A soldier standing at the top of the stairs was shouting, “Machine-gun fire. From around the Tractor Factory!”

“Sure it’s not ack-ack fire?” asked a second soldier.

“No, it’s ground combat all right.” The first soldier listened for a moment, then added, “Yes, mortars—and artillery too. No doubt about it.”

Then came more bombers—followed by another wave of explosions.

“Dear God,” said the woman in the astrakhan coat, “please just bring all this to an end.”

“Let’s go,” the first soldier said to his comrade. “Or we’ll be trapped here like mice.”

Then Sofya Osipovna leaned over towards Alexandra Vladimirovna, kissed her on the cheek, got to her feet, threw her greatcoat over her shoulders and said, “I’ll be on my way too. Maybe I can get to my hospital. I’ll just roll myself a cigarette.”

“Yes, my dearest,” said Alexandra, “you go to your hospital.” Reaching beneath her coat, she quickly unfastened her enamel brooch and pinned it to Sofya’s tunic. “You take care of these violets now,” she said gently. “Do you remember? Viktor’s mother gave this to me the spring I got married. When we were both staying with her in Paris. You were still just a girl. Two enamel violets—I took them to Siberia with me.”
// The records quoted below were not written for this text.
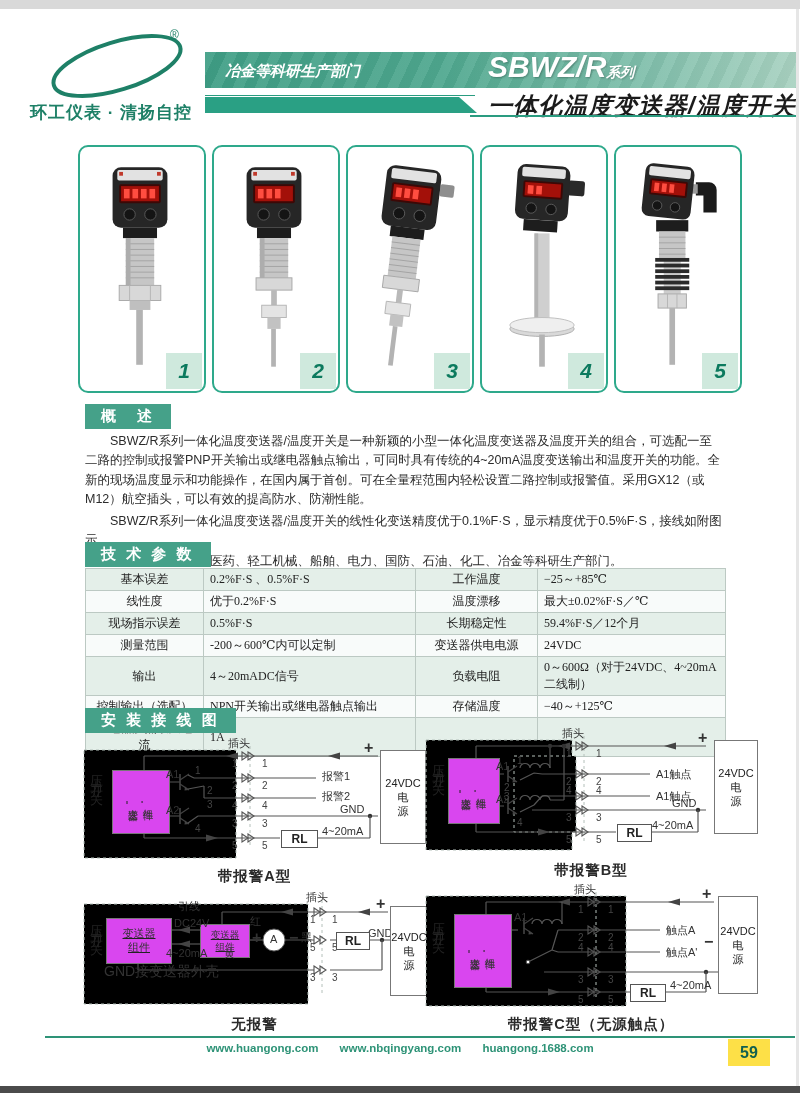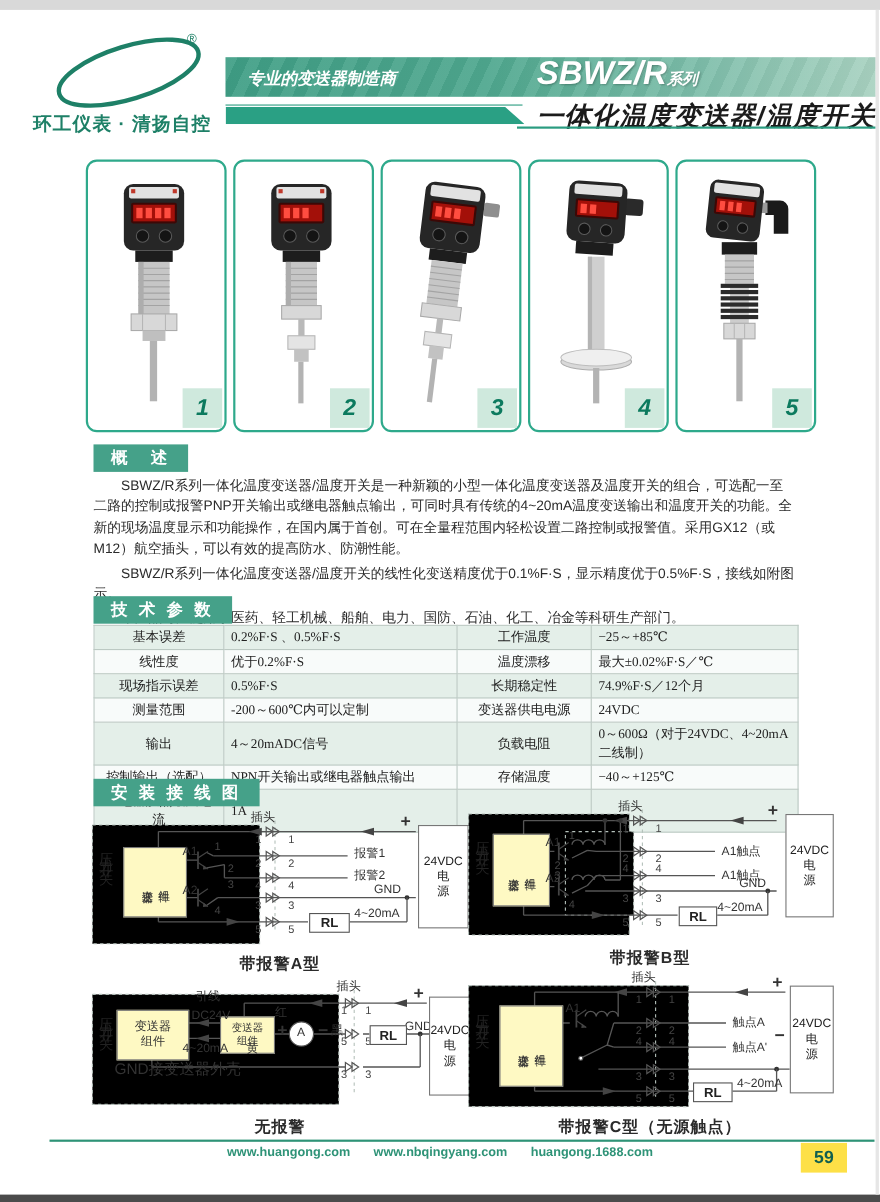--- a/index.html
+++ b/index.html
@@ -103,7 +103,7 @@
   <div class="abs logosub">环工仪表 · 清扬自控</div>
 
   <div class="abs banner"></div>
-  <div class="abs tagline">专业的变送器制造商</div>
+  <div class="abs tagline">冶金等科研生产部门</div>
   <div class="abs series"><span>SBWZ/R</span><span class="series-suffix">系列</span></div>
   <div class="abs subbar-line-top"></div>
   <div class="abs subbar"></div>

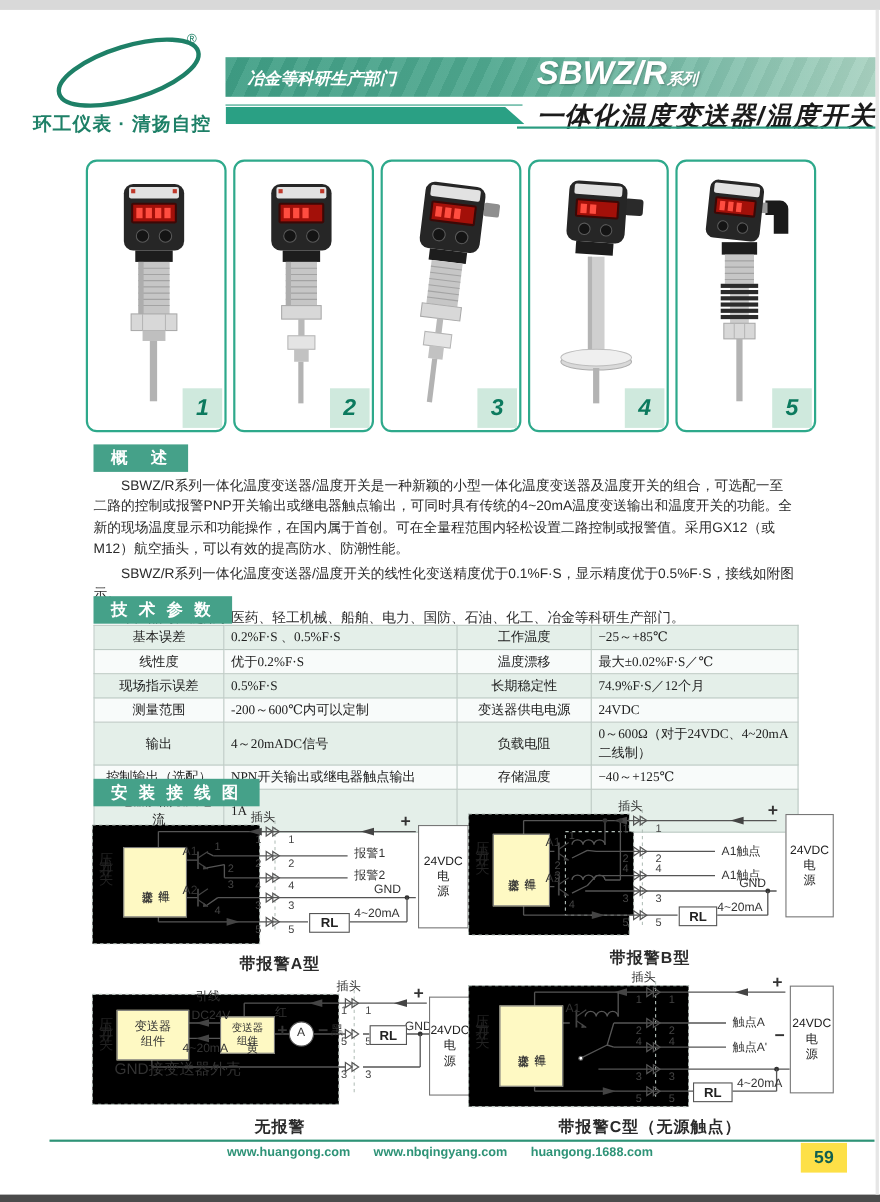--- a/index.html
+++ b/index.html
@@ -278,7 +278,7 @@
           <td class="lab">现场指示误差</td>
           <td class="val">0.5%F·S</td>
           <td class="lab">长期稳定性</td>
-          <td class="val">74.9%F·S／12个月</td>
+          <td class="val">59.4%F·S／12个月</td>
         </tr>
     <tr>
           <td class="lab">测量范围</td>

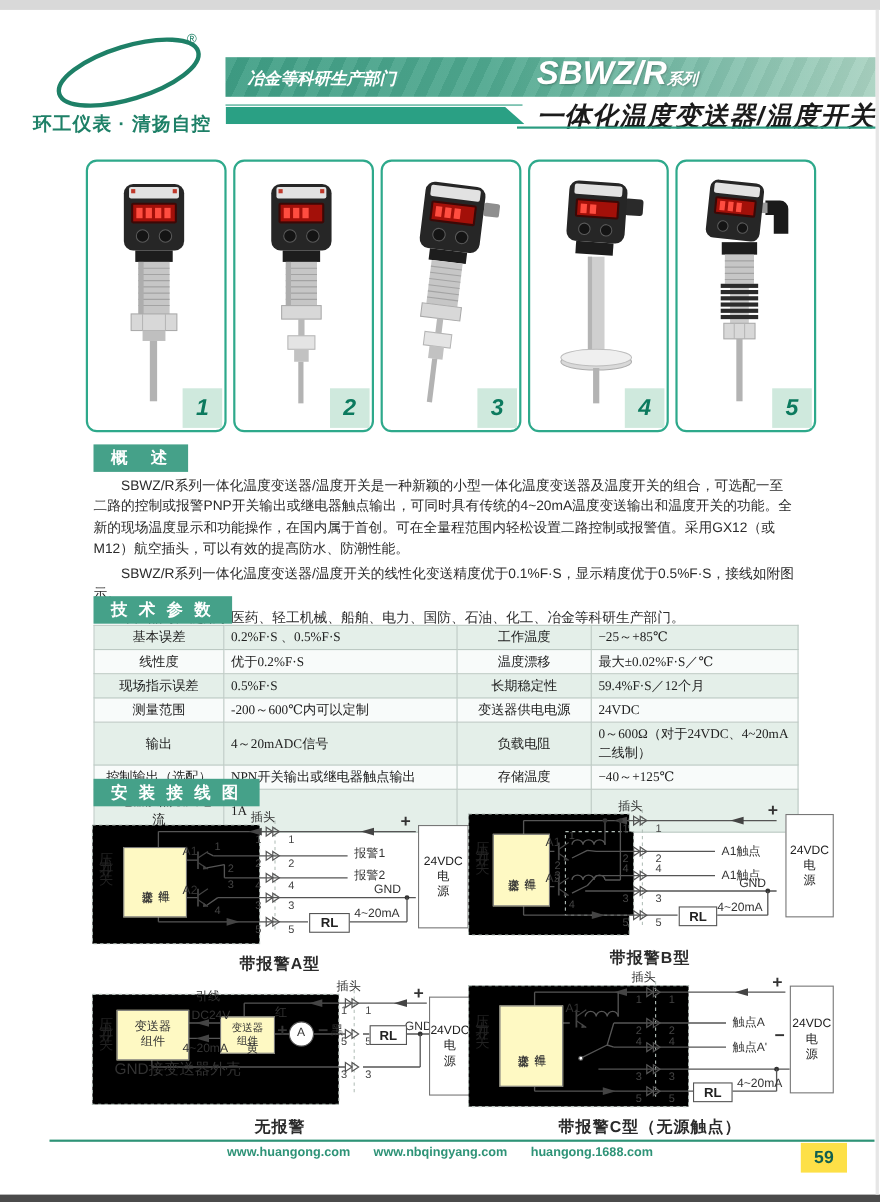--- a/index.html
+++ b/index.html
@@ -53,7 +53,7 @@
   .pin{position:absolute;font-size:10px;color:#444;line-height:1;}
   .big{font-size:16px;font-weight:bold;}
   .vlab{position:absolute;writing-mode:vertical-rl;text-orientation:upright;font-size:13px;color:#222;letter-spacing:6px;line-height:1;}
-  .tbox{position:absolute;border:1.5px solid #777;background:#fef9c3;display:flex;align-items:center;justify-content:center;gap:3px;}
+  .tbox{position:absolute;border:1.5px solid #777;background:#d946ef;display:flex;align-items:center;justify-content:center;gap:3px;text-decoration:underline;}
   .vt{writing-mode:vertical-rl;text-orientation:upright;font-size:10.5px;color:#333;line-height:1.15;letter-spacing:1px;}
   .ht{font-size:11px;color:#333;text-align:center;line-height:1.25;}
   .psu{position:absolute;border:1.5px solid #777;background:#fff;display:flex;flex-direction:column;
In the dark cellar, this memory of a distant spring, of the two women’s youth, seemed painfully sad.

They embraced in silence and kissed. From the way they looked each other in the eye, it was clear to everyone that they were close friends and that they were parting for a long time, maybe forever.

Sofya Osipovna began to walk towards the exit. The house manager’s wife said, “She’s running away. The Jews are all running away. They know they won’t last long under the Germans. Only I don’t understand what makes a Russian woman give her her cross.”

“It wasn’t a cross,” said a woman standing beside her. “It’s a brooch.”

“All right, all right,” said the house manager’s wife. “But whatever you choose to call it, it won’t be any help to her now—not with a nose like that.”

Craning her neck, Alexandra Vladimirovna watched Sofya Osipovna’s broad shoulders disappear into the gloom. She knew, with startling clarity, that she would never see her again.